Brisbois looked at me, chewing on the corner of his lip.
“Also,” he said at last. “People would have arrested us or confined us in a room, not…Simon, keep an eye on this one? I’m going to reconnoiter.”
“I can do that,” I said.
“No,” Simon said. “You might hesitate in shooting someone ostensibly unarmed until it’s too late.”
“Madame Sienna?” Brisbois said. He whistled air between his teeth. “Brother, she shot a Revolutionary Guard without a second look, just because she thought he might check up on my nonexistent mother.”
Simon gave me an appraising look. “That true, Zen?” And then, “But I still think I shouldn’t be the one stay—”
“Simon,” Brisbois said. “I want both of you to stay. You’re too valuable as you are, and Madame Sienna will stay and guard you. I’m the most expendable of us. If I don’t come back…” He pulled a ring from his finger and handed it to me. It was one of the cheap com rings. “It dials Jonny LaForce to the right and Mailys to the left. If they answer, tell them it is you, and I suppose they can ask questions to establish that is true. Then tell them I followed through on what Jonathan recommended and what happened.
“And now I’m going to reconnoiter.”
“Wait, Alexis,” Simon said, urgently. “Why can’t we just shoot this bastard and all three of us go?”
“Still too risky for you,” Alexis said, even as my stomach did a flip-flop at the idea of shooting an unarmed man because it was inconvenient for him to live. No, it wasn’t rational. Did I claim to be rational? Whatever the plotters believed, I was all too human. “You shouldn’t be seen, not until we figure out how far the rot goes. Besides,” he said, “we too might need a hostage.”
He edged towards the door, removed his top and threw it out. Two shots nailed it, one from each side of the hallway.
“
Aha,” he said. From outside came cautious steps approaching the door. I traded a look with Brisbois. That not-quite-telepathy we had going still seemed to be working. I gestured with my head towards the right, and he made the like gesture towards the left, the opposite of how we stood.
Look, it was very simple. If Brisbois shot one of them, the other one would come in, burner blazing. We didn’t know how fast the other one was, or how competent, but one thing I did know, someone coming into a small room with a burner at full power might hit any of us before we could duck or defend ourselves. If the person wasn’t enhanced, this likelihood diminished, but how likely was either of those approaching wouldn’t be enhanced? How likely was it that they would have set someone to guard a room full of enhanced people who wasn’t himself enhanced?
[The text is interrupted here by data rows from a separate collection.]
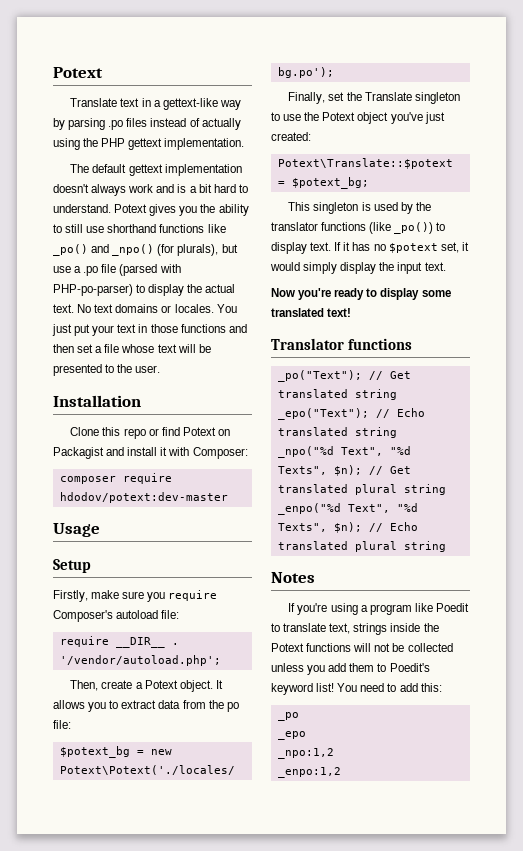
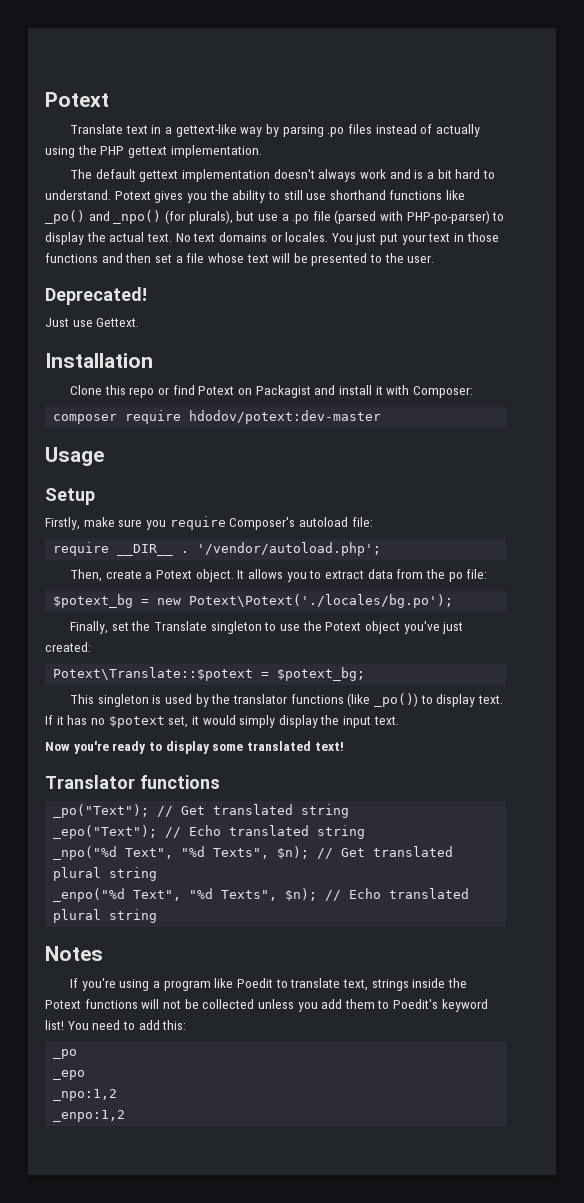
(161, 369) none -> [45,287,147,305] [45,318,140,327] // Deprecated! // Just use Gettext.

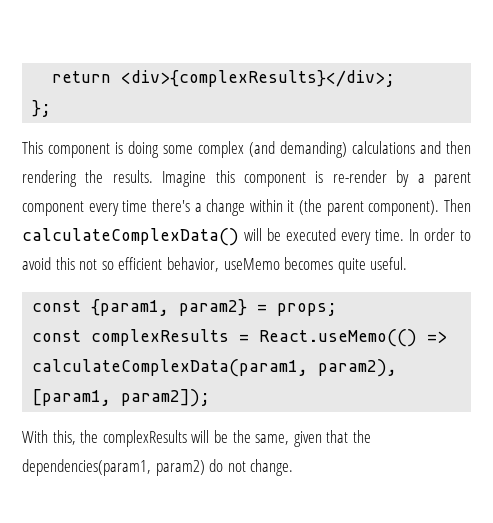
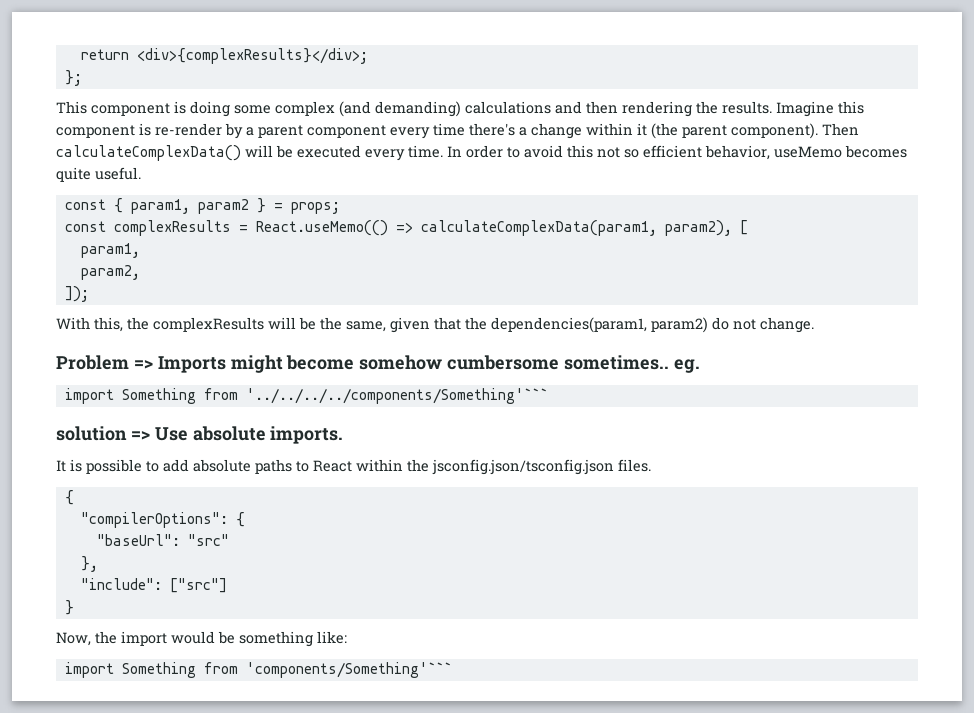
[91,299,248,316] {param1, param2} -> [113,198,266,214] { param1, param2 }
[32,389,211,407] [param1, param2]); -> [739,220,748,235] [80,243,140,258] [80,265,140,280] [64,286,89,302] [ // param1, // param2, // ]);
(294, 467) none -> [56,355,700,373] [64,388,548,404] [56,426,344,444] [56,459,651,475] [64,490,74,505] [80,512,245,528] [96,534,229,546] [80,556,98,572] [80,578,227,593] [64,600,74,615] [56,631,347,647] [64,662,452,678] // Problem => Imports might become somehow cumbersome sometimes.. eg. // import Something from '../../../../components/Something'``` // solution => Use absolute imports. // It is possible to add absolute paths to React within the jsconfig.json/tsconfig.json files. // { // "compilerOptions": { // "baseUrl": "src" // }, // "include": ["src"] // } // Now, the import would be something like: // import Something from 'components/Something'```

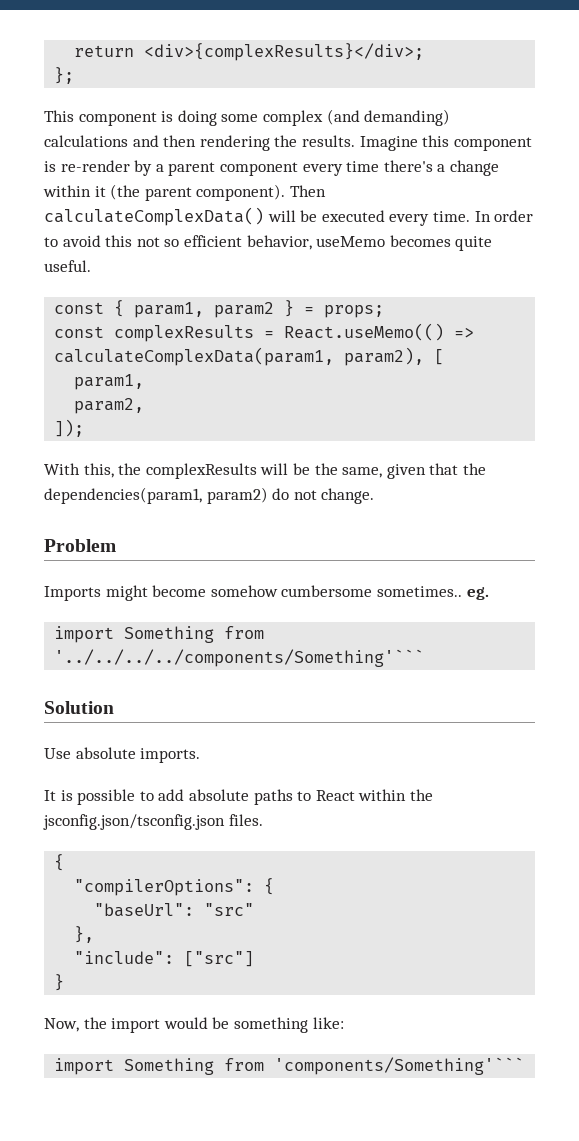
[133,360,153,369] => -> (116, 545) //
[56,426,150,441] solution => -> [44,701,114,714] Solution //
So the only thing to do was shoot both of them. At the same time. And, fortunately for us, they had given themselves away, moving towards us.
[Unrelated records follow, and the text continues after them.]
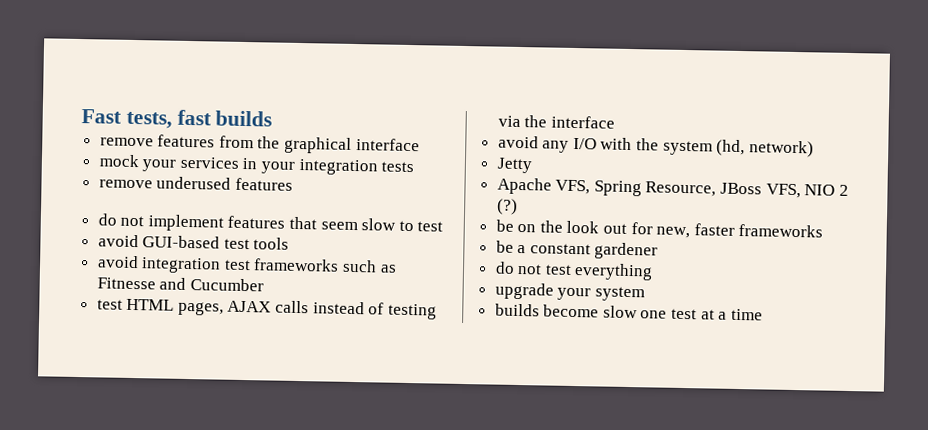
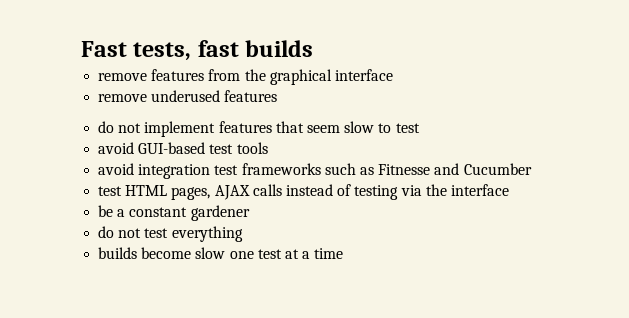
[98,154,415,176] // mock your services in your integration tests -> (393, 75) none
[497,135,814,158] [496,157,533,174] [496,177,849,199] [496,198,518,215] [495,219,824,239] // avoid any I/O with the system (hd, network) // Jetty // Apache VFS, Spring Resource, JBoss VFS, NIO 2 (?) // be on the look out for new, faster frameworks -> (509, 190) none
[494,282,645,302] // upgrade your system -> (243, 234) none

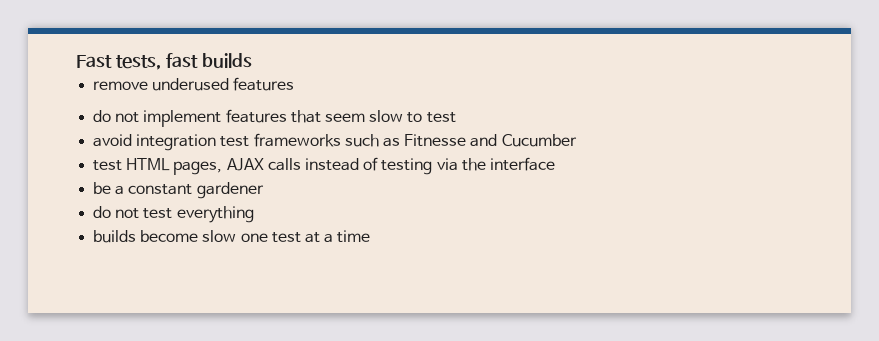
[98,69,393,85] // remove features from the graphical interface -> (252, 60) none
[98,142,268,154] // avoid GUI-based test tools -> (456, 117) none

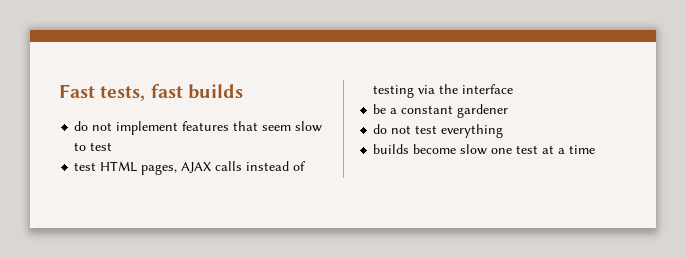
[93,77,295,91] // remove underused features -> (243, 91) none
[93,133,577,151] // avoid integration test frameworks such as Fitnesse and Cucumber -> (113, 146) none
My heart started thudding, fast, loud, so loud that I had trouble thinking past the noise. What if these people were coming toward us for no reason except to check that we were still alive? What if—But the steps were cautious, and they’d shot Brisbois shirt. It was probably burned to pieces, there in the middle of the hallway.
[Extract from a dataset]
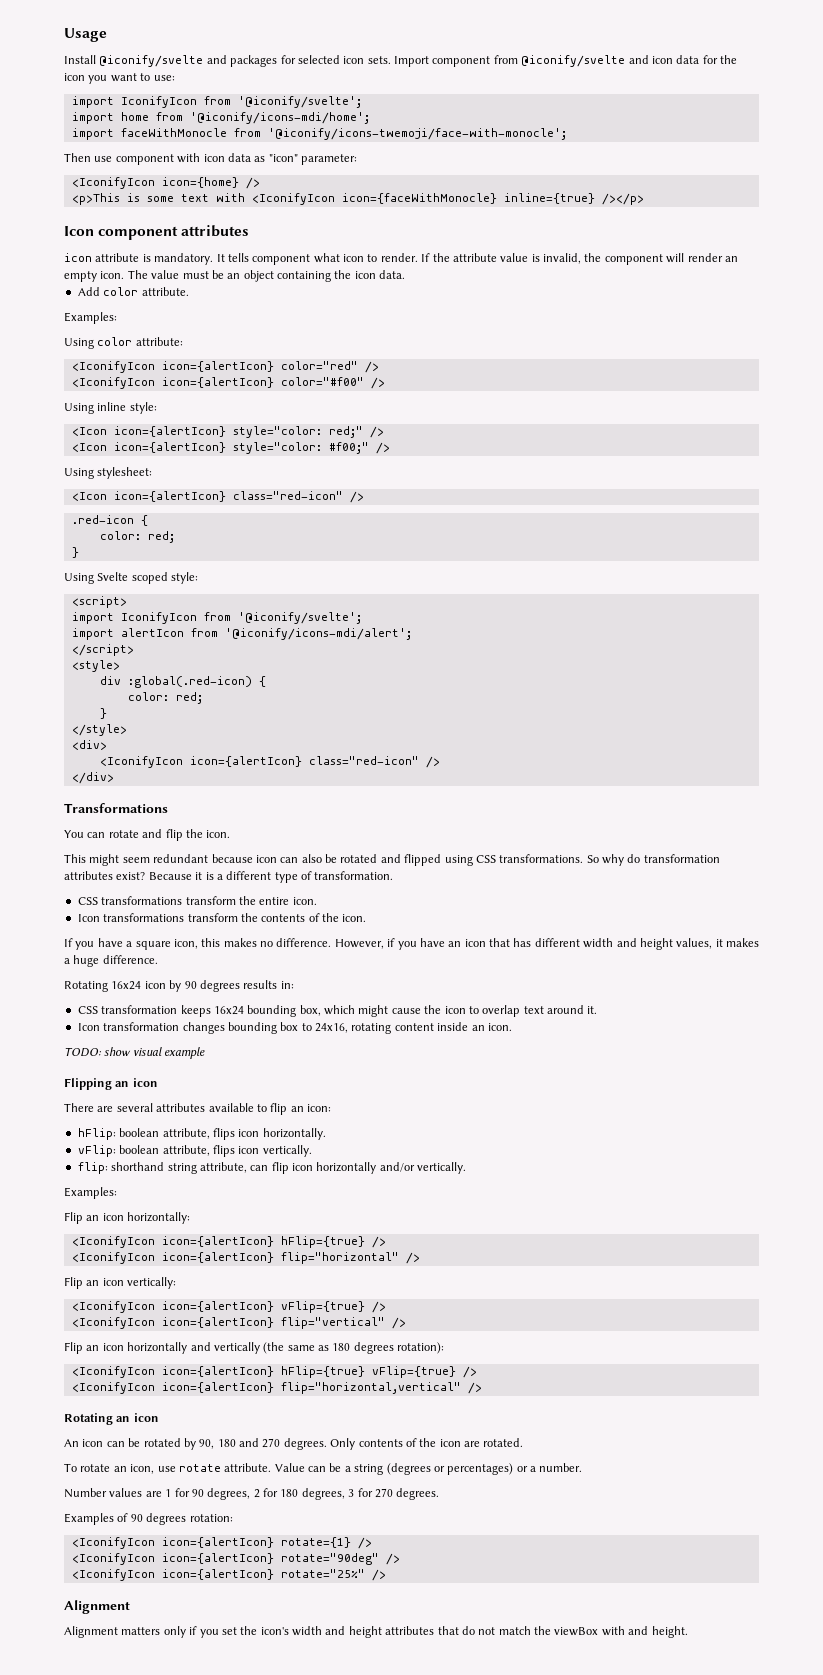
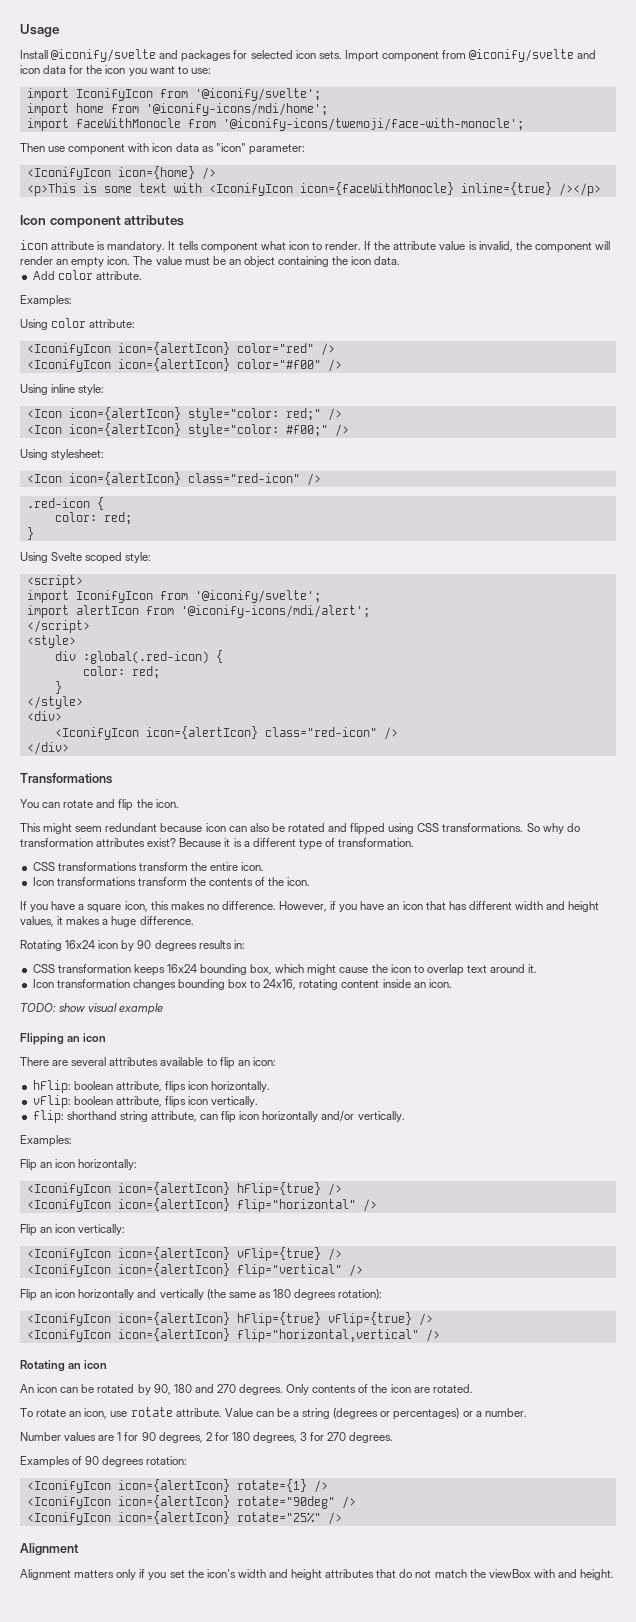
[189,112,370,124] '@iconify/icons-mdi/home'; -> [145,103,328,116] '@iconify-icons/mdi/home';
[267,128,567,140] '@iconify/icons-twemoji/face-with-monocle'; -> [222,118,524,131] '@iconify-icons/twemoji/face-with-monocle';
[224,628,412,640] '@iconify/icons-mdi/alert'; -> [180,605,370,618] '@iconify-icons/mdi/alert';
The steps were now close and I had to make a decision. And there was no decision to make. They’d shown ill-intent first, and after all this, in the middle of trap and countertrap, I couldn’t let my friends be endangered. Tuning to the noise, with no more thought than it took to point at where the center mass of someone approaching would be likely to be, I put my arm out the door and shot the person on Brisbois’s side, at the same time he shot the person on my side.